*What you have to do:* Check each line of the data below for the string "如協議不成", then state how many have it and nothing else.
________________________________________
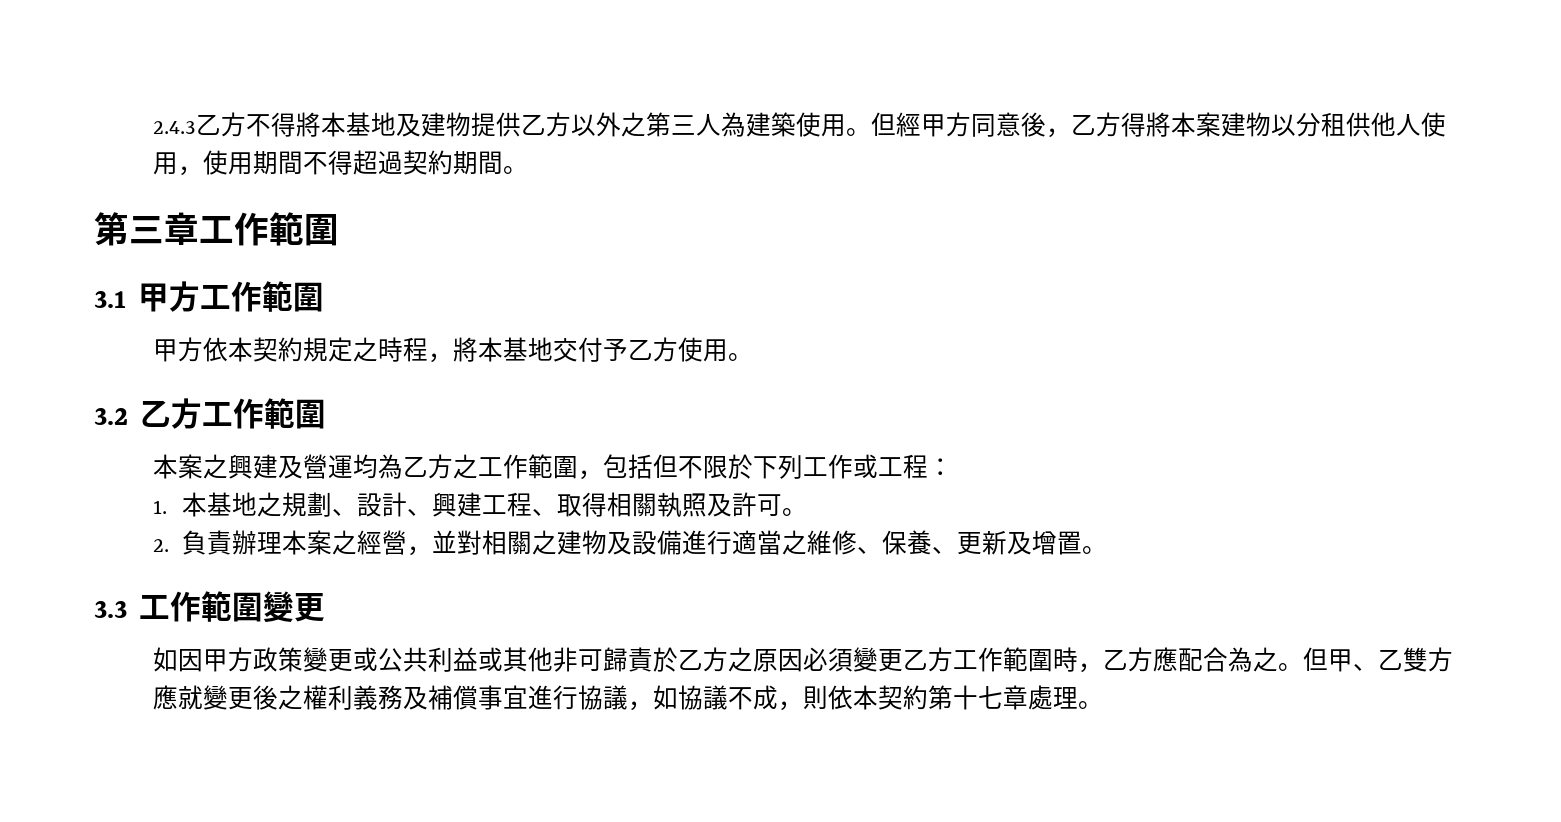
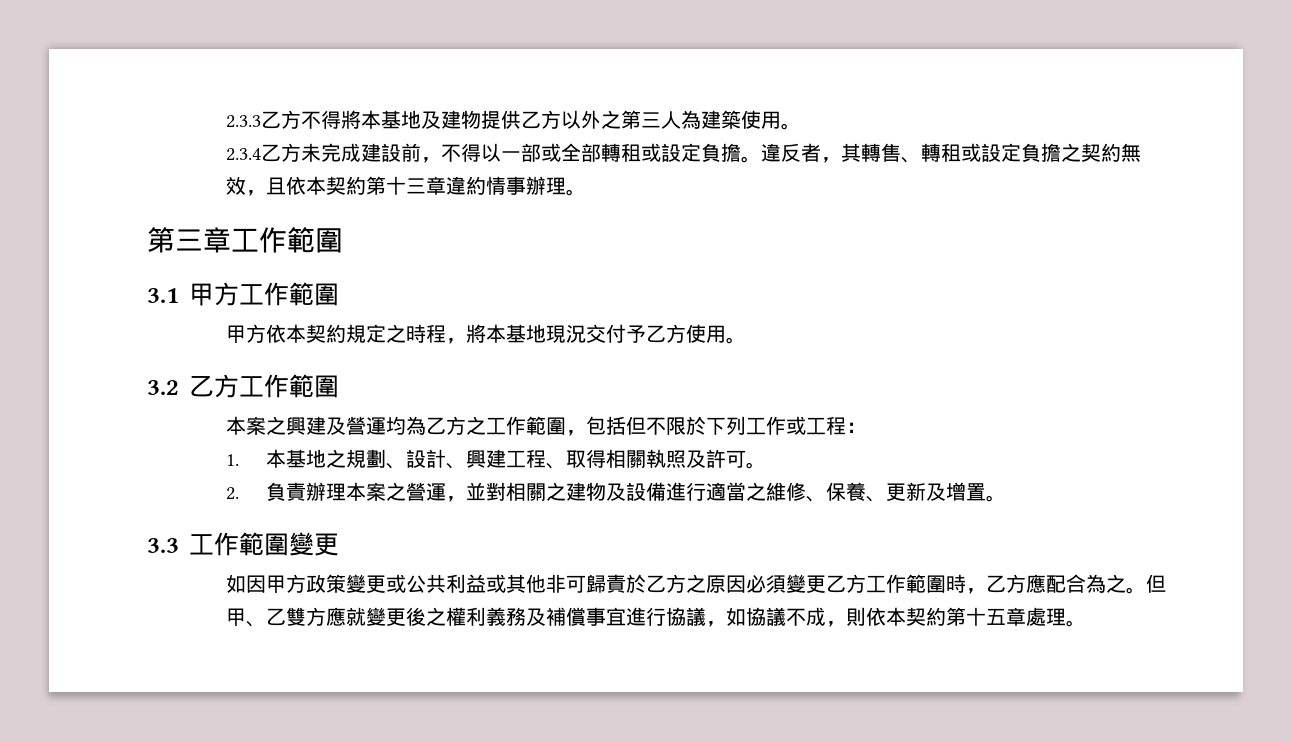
- 2.4.3乙方不得將本基地及建物提供乙方以外之第三人為建築使用。但經甲方同意後，乙方得將本案建物以分租供他人使用，使用期間不得超過契約期間。
+ 2.3.3乙方不得將本基地及建物提供乙方以外之第三人為建築使用。
+ 2.3.4乙方未完成建設前，不得以一部或全部轉租或設定負擔。違反者，其轉售、轉租或設定負擔之契約無效，且依本契約第十三章違約情事辦理。
- 甲方依本契約規定之時程，將本基地交付予乙方使用。
+ 甲方依本契約規定之時程，將本基地現況交付予乙方使用。
- 2.負責辦理本案之經營，並對相關之建物及設備進行適當之維修、保養、更新及增置。
+ 2.負責辦理本案之營運，並對相關之建物及設備進行適當之維修、保養、更新及增置。
- 但甲、乙雙方應就變更後之權利義務及補償事宜進行協議，如協議不成，則依本契約第十七章處理。
+ 但甲、乙雙方應就變更後之權利義務及補償事宜進行協議，如協議不成，則依本契約第十五章處理。

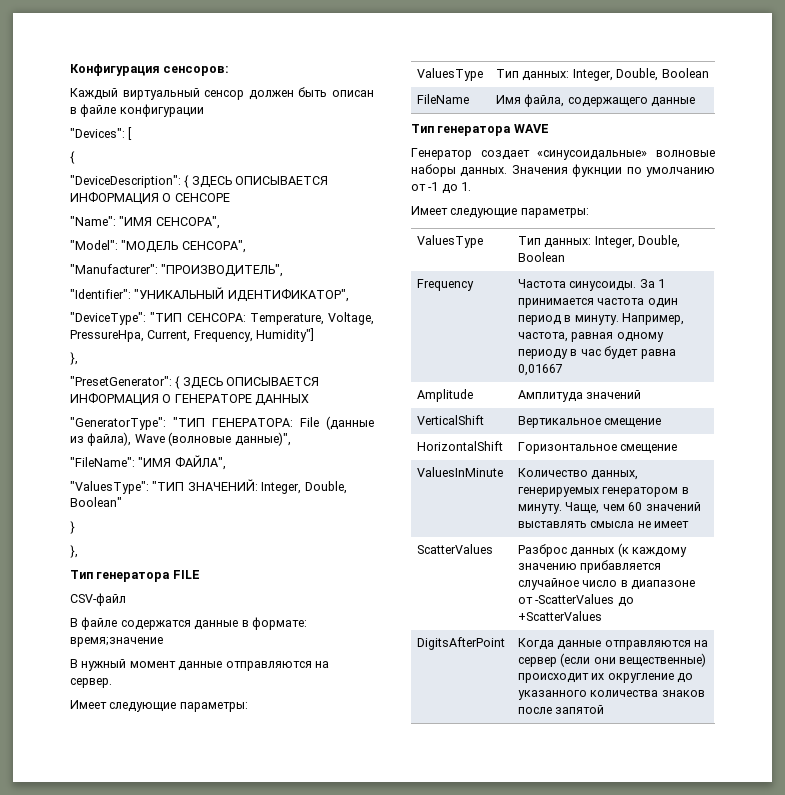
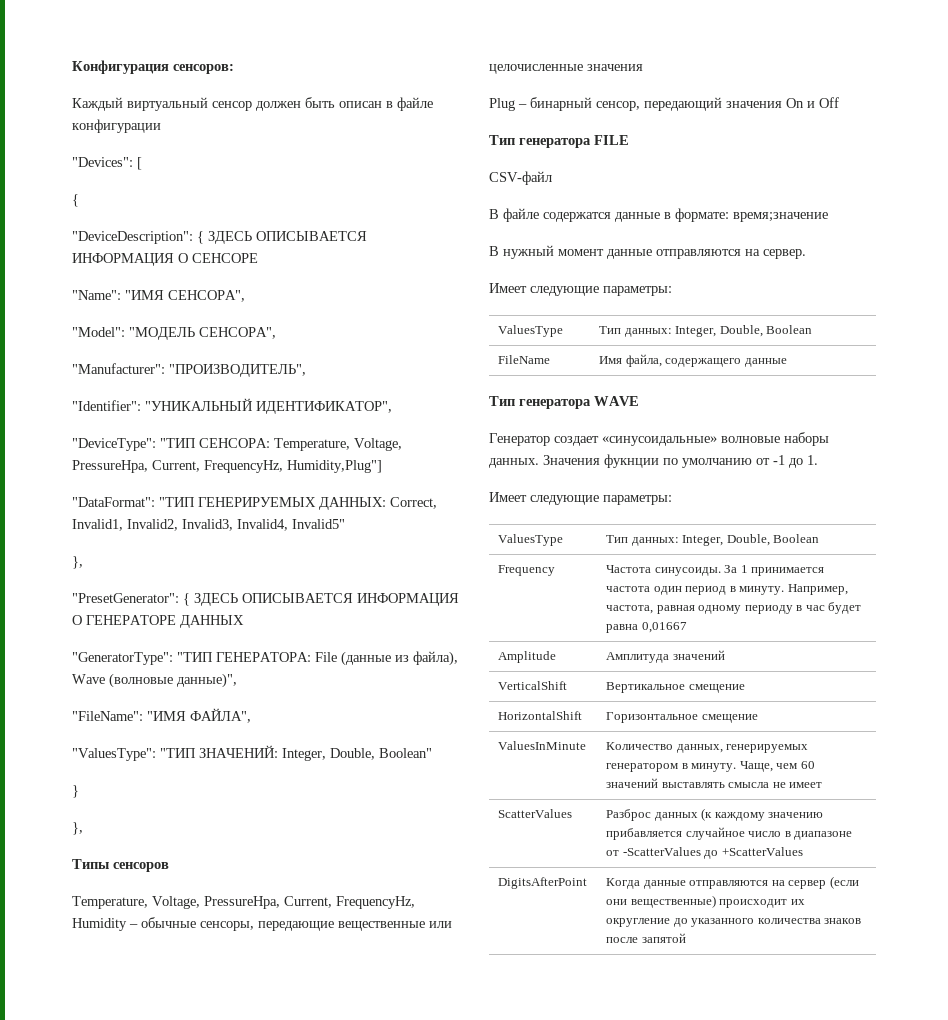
- "DeviceType": "ТИП СЕНСОРА: Temperature, Voltage, PressureHpa, Current, Frequency, Humidity"]
+ "DeviceType": "ТИП СЕНСОРА: Temperature, Voltage, PressureHpa, Current, FrequencyHz, Humidity,Plug"]
+ "DataFormat": "ТИП ГЕНЕРИРУЕМЫХ ДАННЫХ: Correct, Invalid1, Invalid2, Invalid3, Invalid4, Invalid5"
+ Типы сенсоров
+ Temperature, Voltage, PressureHpa, Current, FrequencyHz, Humidity – обычные сенсоры, передающие вещественные или целочисленные значения
+ Plug – бинарный сенсор, передающий значения On и Off

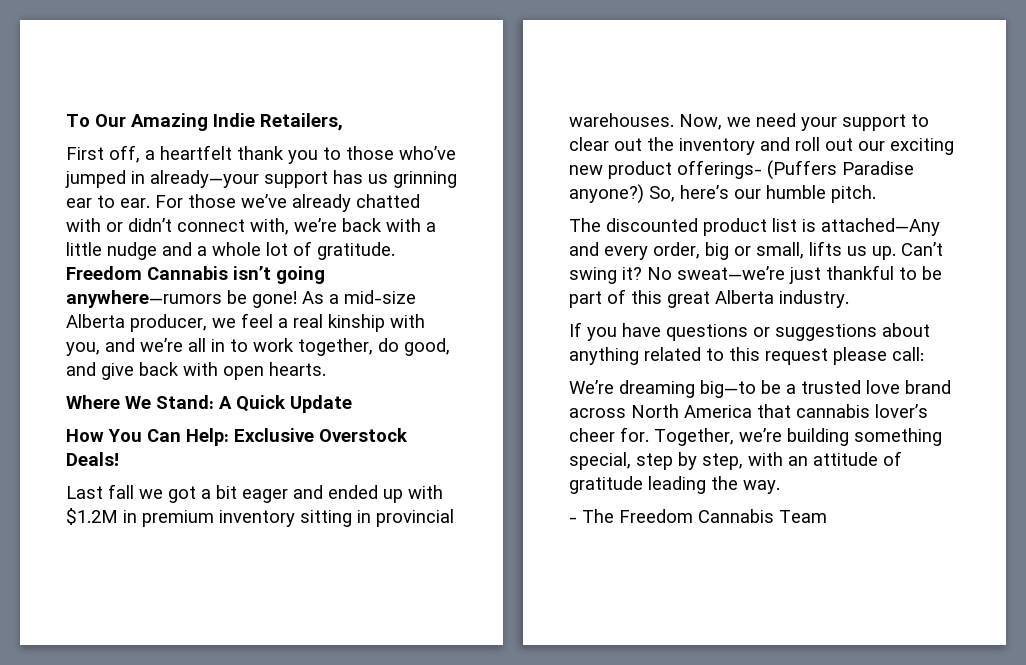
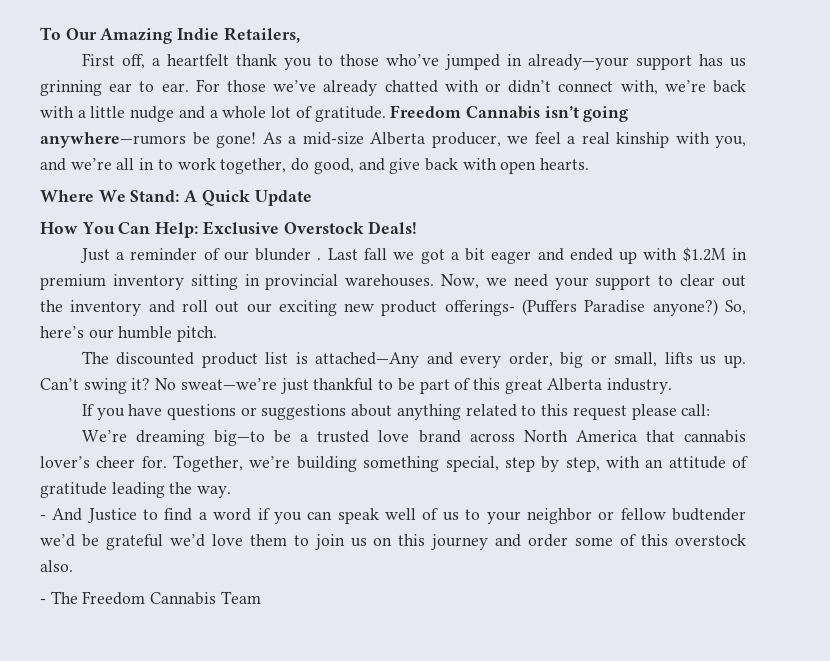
+ Just a reminder of our blunder .
+ - And Justice to find a word if you can speak well of us to your neighbor or fellow budtender we’d be grateful we’d love them to join us on this journey and order some of this overstock also.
________________________________________
*Answer space:* 2